For Earth Day this year, US campaign group Truth in Advertising (TINA) published a list of allegations related to sustainability claims for well-known brands. These ‘greenwashing’ claims included ‘100% recyclable’, ‘low-carbon’ and ‘sustainable’.

I’m also noticing increasing PR content, from companies promoting their circular and sustainable innovations. Let’s look at some examples, cross-checking their potential for unforeseen consequences.

Sweet-talkin’…

Spraying sugar cane
Spraying sugar cane - image by Herney Gómez from Pixabay

Funding is flooding into research for a variety of ‘new generation’ materials: innovations to replace virgin technical materials (fossil-based plastics, or metals and minerals). Often, this means switching to biological materials – food, fibres, and timber – but that’s not always better. Sometimes, these can be from abundant natural sources, such as algae, but mostly, they are from land-based crops.

Dutch biochemicals company Avantium has developed a 100% plant-based plastic for bottles and films, made from sugars, and said to be 100% recyclable. Avantium is teaming up with brands like Carlsberg, and says it sources ‘sustainably grown plants’ – but what does that mean?

Ecologists worry that these materials will encourage more deforestation and industrialised agriculture – they remind us that land and water are finite resources, and already under pressure. Rather than converting even more land to agriculture, we need to reforest and rewild our land to support biodiversity and capture carbon. Growing crops to make packaging and other short-life products just places more pressure on land, water and nature.

Using agricultural waste is a better choice. I noticed lots of posts celebrating the innovative materials in the UGG Fluff Sugar sandal. Footwear News tells us: “They feature a foam outsole made of renewable sugarcane, called SugarSole, while the soft, fluffy uppers are produced using plant-based Tencel Lyocell, which transforms wood pulp into fibres.”
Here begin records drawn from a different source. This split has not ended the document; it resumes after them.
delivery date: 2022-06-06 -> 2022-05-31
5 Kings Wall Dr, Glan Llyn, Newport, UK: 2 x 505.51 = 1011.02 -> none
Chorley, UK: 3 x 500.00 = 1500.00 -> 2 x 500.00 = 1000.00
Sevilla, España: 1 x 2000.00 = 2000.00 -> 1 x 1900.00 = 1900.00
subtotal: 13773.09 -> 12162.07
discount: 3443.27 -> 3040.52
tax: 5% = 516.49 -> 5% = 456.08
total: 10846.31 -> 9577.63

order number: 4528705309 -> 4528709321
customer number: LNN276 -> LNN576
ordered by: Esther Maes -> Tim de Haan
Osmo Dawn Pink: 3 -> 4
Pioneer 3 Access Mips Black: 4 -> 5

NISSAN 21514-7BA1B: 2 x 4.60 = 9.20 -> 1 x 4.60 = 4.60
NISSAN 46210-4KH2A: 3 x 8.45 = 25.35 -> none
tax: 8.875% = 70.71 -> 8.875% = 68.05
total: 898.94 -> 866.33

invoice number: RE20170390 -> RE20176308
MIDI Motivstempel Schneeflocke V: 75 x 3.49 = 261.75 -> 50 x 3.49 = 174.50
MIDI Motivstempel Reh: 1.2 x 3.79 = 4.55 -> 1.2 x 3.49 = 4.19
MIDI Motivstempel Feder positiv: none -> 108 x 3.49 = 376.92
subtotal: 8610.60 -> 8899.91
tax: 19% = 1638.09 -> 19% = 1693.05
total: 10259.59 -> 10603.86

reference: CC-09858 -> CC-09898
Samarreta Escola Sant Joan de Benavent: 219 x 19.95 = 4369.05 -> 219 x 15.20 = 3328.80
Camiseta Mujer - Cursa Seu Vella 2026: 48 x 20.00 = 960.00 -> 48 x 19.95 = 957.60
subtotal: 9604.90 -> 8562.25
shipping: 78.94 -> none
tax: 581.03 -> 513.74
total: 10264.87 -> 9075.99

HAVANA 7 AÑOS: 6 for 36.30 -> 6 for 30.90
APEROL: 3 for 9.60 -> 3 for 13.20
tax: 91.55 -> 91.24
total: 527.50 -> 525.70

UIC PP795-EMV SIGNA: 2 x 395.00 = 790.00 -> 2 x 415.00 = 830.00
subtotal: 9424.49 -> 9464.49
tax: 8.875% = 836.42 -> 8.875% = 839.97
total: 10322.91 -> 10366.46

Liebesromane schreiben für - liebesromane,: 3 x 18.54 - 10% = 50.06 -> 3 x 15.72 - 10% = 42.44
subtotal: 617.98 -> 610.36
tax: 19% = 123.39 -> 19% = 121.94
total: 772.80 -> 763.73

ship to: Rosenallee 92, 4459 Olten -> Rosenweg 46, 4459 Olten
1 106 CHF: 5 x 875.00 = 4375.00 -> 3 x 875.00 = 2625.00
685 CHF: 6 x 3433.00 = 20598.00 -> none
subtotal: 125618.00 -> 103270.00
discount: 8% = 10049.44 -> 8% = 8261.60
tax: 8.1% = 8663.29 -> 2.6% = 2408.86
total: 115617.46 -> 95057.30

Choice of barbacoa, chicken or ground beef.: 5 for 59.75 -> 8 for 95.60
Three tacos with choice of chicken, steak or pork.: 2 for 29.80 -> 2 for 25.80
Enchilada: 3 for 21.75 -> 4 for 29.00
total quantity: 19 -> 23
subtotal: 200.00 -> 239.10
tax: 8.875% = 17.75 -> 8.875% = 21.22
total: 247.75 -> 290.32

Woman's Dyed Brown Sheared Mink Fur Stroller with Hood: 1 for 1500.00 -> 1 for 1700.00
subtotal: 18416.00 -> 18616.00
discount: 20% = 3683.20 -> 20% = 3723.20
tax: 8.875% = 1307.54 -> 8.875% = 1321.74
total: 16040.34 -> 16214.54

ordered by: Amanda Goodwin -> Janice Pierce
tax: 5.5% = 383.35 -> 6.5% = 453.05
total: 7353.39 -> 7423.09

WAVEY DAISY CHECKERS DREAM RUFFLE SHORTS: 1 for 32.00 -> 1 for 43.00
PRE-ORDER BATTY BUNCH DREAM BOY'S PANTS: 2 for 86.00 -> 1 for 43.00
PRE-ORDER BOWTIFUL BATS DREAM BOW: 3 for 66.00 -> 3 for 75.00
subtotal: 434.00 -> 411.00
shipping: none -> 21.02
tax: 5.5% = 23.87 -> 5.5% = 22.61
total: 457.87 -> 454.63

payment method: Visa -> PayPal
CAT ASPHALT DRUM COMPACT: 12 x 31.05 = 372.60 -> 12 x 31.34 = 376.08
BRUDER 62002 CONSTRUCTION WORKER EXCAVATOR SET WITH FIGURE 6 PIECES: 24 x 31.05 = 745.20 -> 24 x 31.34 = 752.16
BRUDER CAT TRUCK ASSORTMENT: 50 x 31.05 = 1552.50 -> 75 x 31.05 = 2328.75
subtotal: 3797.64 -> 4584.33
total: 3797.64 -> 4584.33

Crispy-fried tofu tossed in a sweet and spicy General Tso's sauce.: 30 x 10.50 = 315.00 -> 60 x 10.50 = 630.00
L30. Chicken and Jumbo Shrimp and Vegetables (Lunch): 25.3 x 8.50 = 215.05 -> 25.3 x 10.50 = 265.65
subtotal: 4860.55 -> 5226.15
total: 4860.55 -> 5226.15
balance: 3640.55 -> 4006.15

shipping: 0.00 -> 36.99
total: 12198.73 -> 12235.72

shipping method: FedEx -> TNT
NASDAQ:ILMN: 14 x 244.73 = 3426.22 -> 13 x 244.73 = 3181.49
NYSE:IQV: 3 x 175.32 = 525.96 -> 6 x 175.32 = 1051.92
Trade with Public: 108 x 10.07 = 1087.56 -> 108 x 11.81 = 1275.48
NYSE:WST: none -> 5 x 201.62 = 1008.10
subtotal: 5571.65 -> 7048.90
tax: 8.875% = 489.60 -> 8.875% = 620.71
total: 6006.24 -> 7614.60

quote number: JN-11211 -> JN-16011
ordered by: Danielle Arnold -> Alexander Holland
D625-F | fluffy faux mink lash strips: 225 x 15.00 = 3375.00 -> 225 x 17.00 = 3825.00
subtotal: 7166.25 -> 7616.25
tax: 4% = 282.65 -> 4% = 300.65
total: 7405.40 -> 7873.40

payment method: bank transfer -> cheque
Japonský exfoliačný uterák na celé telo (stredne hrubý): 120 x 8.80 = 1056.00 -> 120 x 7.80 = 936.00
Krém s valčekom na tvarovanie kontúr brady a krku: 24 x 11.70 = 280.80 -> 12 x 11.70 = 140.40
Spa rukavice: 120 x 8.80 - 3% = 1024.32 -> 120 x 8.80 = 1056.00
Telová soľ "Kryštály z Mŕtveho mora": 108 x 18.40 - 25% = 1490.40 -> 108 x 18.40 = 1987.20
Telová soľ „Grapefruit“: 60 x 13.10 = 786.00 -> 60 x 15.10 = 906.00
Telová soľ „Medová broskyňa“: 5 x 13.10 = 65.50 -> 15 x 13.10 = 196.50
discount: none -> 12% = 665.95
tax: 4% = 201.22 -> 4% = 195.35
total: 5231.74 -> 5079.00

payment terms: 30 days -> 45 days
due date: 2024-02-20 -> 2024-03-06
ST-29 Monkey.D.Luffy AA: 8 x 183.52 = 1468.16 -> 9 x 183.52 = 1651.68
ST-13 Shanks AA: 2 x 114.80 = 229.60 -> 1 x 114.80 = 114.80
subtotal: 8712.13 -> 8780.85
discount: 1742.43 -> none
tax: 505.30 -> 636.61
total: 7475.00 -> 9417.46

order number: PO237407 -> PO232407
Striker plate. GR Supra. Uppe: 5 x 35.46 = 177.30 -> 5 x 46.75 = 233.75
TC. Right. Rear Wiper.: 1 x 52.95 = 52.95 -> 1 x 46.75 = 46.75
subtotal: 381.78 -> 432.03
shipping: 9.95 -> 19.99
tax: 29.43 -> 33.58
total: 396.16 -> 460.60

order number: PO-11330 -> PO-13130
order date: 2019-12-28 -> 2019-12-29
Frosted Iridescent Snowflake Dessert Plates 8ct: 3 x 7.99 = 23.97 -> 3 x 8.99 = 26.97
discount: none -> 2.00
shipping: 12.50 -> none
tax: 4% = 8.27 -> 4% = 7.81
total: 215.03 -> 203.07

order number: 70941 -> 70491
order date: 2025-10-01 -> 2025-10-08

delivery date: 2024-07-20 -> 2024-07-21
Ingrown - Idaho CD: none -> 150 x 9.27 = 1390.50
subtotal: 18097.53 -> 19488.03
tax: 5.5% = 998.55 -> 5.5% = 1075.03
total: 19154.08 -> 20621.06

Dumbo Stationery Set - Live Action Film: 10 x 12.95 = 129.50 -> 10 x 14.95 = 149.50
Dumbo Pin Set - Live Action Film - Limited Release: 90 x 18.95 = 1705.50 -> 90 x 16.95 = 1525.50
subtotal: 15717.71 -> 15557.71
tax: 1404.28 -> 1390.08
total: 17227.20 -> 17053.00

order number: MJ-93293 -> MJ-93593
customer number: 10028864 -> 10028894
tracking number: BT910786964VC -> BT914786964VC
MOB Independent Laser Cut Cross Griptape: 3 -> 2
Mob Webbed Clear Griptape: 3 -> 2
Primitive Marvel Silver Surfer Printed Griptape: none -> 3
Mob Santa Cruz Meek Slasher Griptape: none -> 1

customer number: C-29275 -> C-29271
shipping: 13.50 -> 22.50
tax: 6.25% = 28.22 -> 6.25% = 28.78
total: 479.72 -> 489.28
However, even when we use agricultural waste to create new materials, there may be unintended or undesirable consequences. For example, if we’re buying waste sugar cane from the sugar supply chain, we’re improving the profits of sugar growing businesses.

We all know that sugar is not necessary for our wellbeing – in fact, it’s highly addictive and harmful to human health. The question is, do we really want to improve the profitability of the sugar industry? Both sugar cane and sugar beet have their critics. Feedback, a campaign group working to regenerate nature by transforming our food system, published The Dark Truth about Sugar Beet, uncovering the hidden damage growing sugar beet is doing to our soil.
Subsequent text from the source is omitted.